# Activity
Scan the entries below for the word "Organics" and copy every line where it turns up.
+--
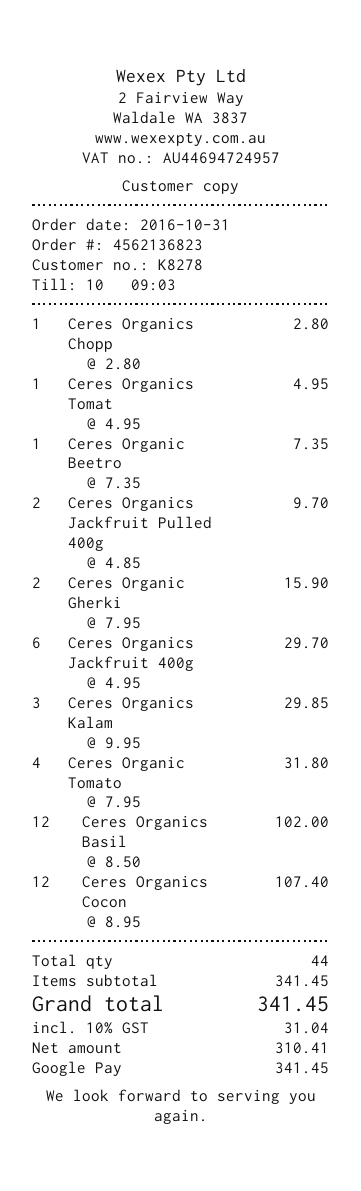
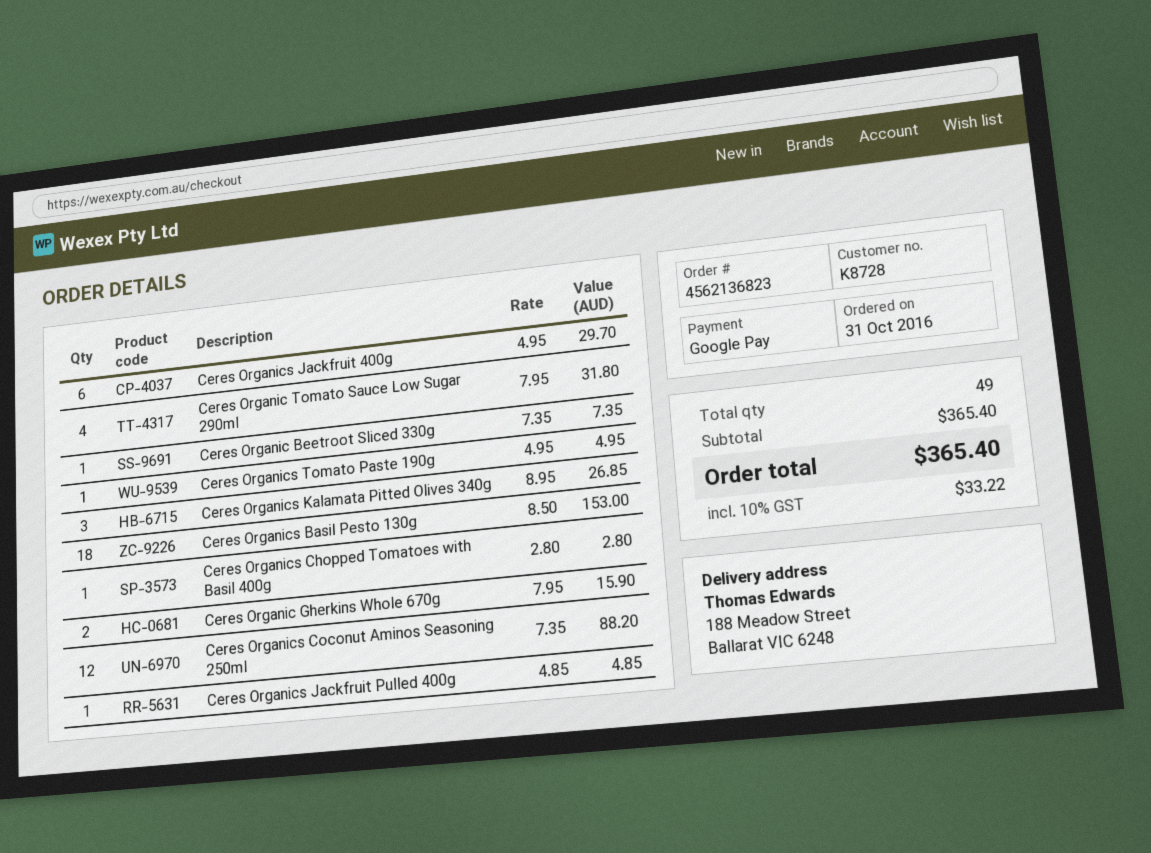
customer number: K8278 -> K8728
Ceres Organics Jackfruit Pulled 400g: 2 x 4.85 = 9.70 -> 1 x 4.85 = 4.85
Ceres Organics Kalam: 3 x 9.95 = 29.85 -> 3 x 8.95 = 26.85
Ceres Organics Basil: 12 x 8.50 = 102.00 -> 18 x 8.50 = 153.00
Ceres Organics Cocon: 12 x 8.95 = 107.40 -> 12 x 7.35 = 88.20
total quantity: 44 -> 49
subtotal: 341.45 -> 365.40
tax: 10% = 31.04 -> 10% = 33.22
total: 341.45 -> 365.40

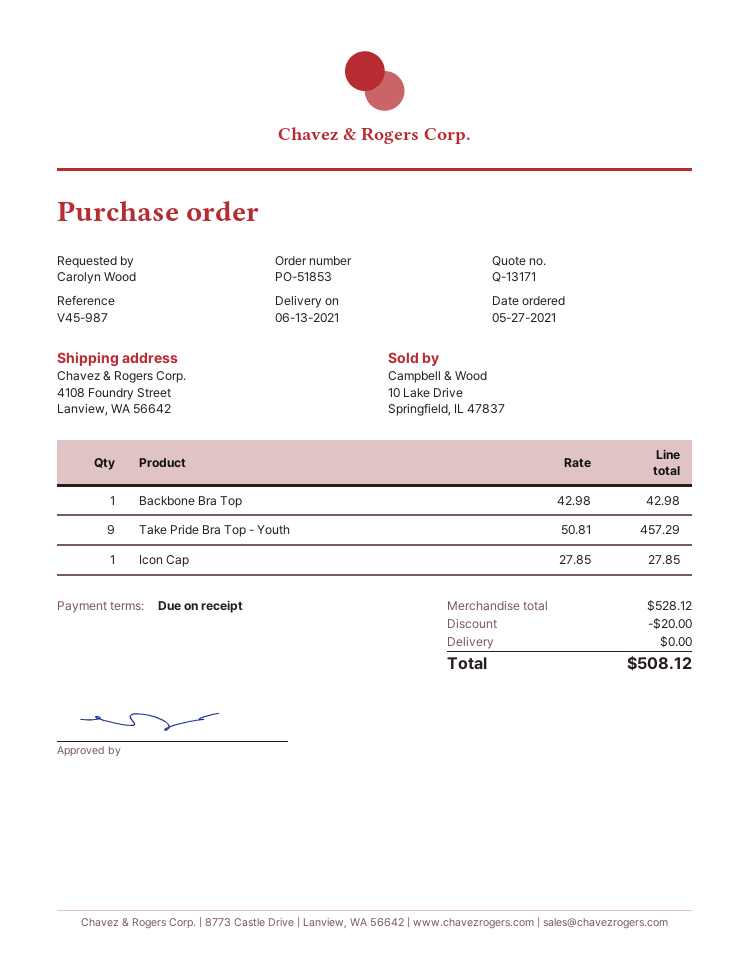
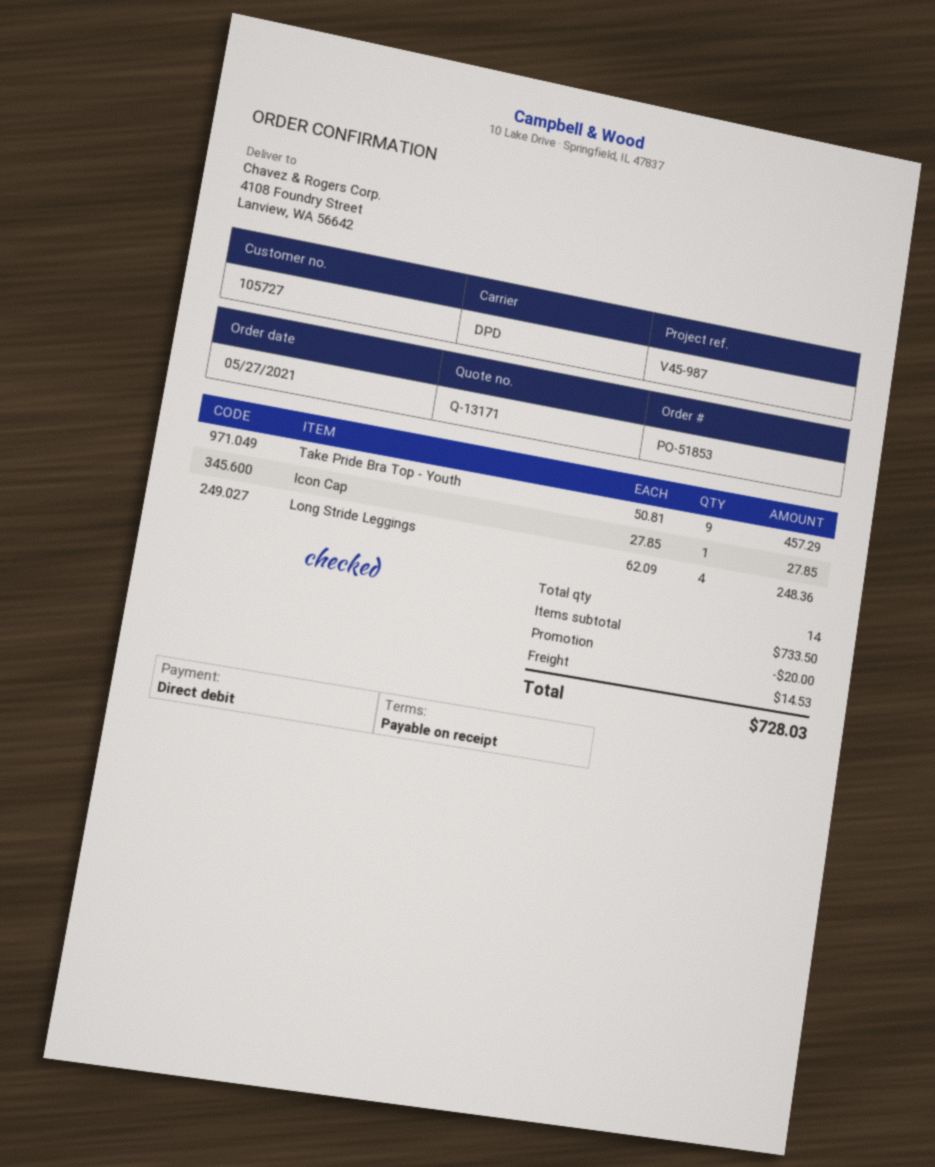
Backbone Bra Top: 1 x 42.98 = 42.98 -> none
Long Stride Leggings: none -> 4 x 62.09 = 248.36
subtotal: 528.12 -> 733.50
shipping: 0.00 -> 14.53
total: 508.12 -> 728.03

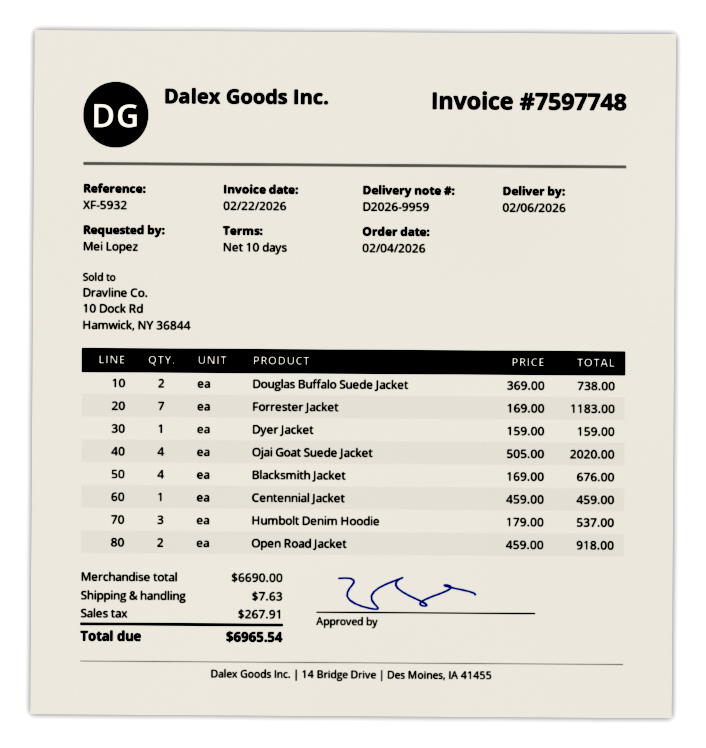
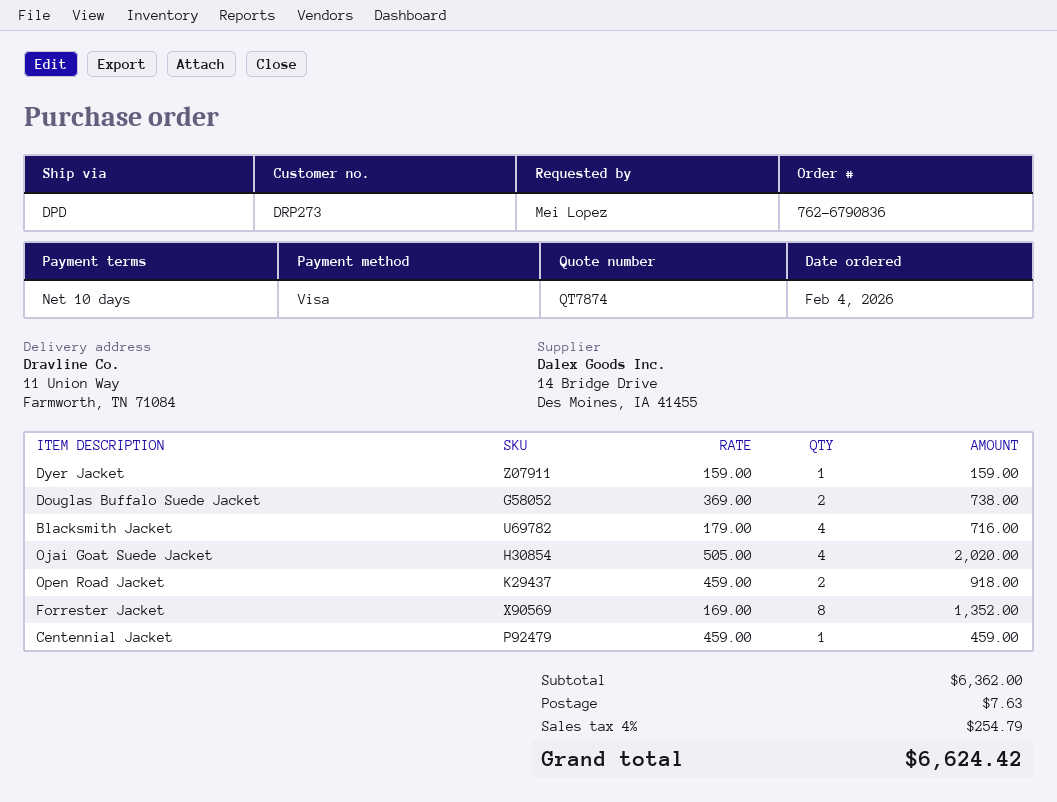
Forrester Jacket: 7 x 169.00 = 1183.00 -> 8 x 169.00 = 1352.00
Blacksmith Jacket: 4 x 169.00 = 676.00 -> 4 x 179.00 = 716.00
Humbolt Denim Hoodie: 3 x 179.00 = 537.00 -> none
subtotal: 6690.00 -> 6362.00
tax: 267.91 -> 254.79
total: 6965.54 -> 6624.42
+--
# Exercise answer
Ceres Organics Jackfruit Pulled 400g: 2 x 4.85 = 9.70 -> 1 x 4.85 = 4.85
Ceres Organics Kalam: 3 x 9.95 = 29.85 -> 3 x 8.95 = 26.85
Ceres Organics Basil: 12 x 8.50 = 102.00 -> 18 x 8.50 = 153.00
Ceres Organics Cocon: 12 x 8.95 = 107.40 -> 12 x 7.35 = 88.20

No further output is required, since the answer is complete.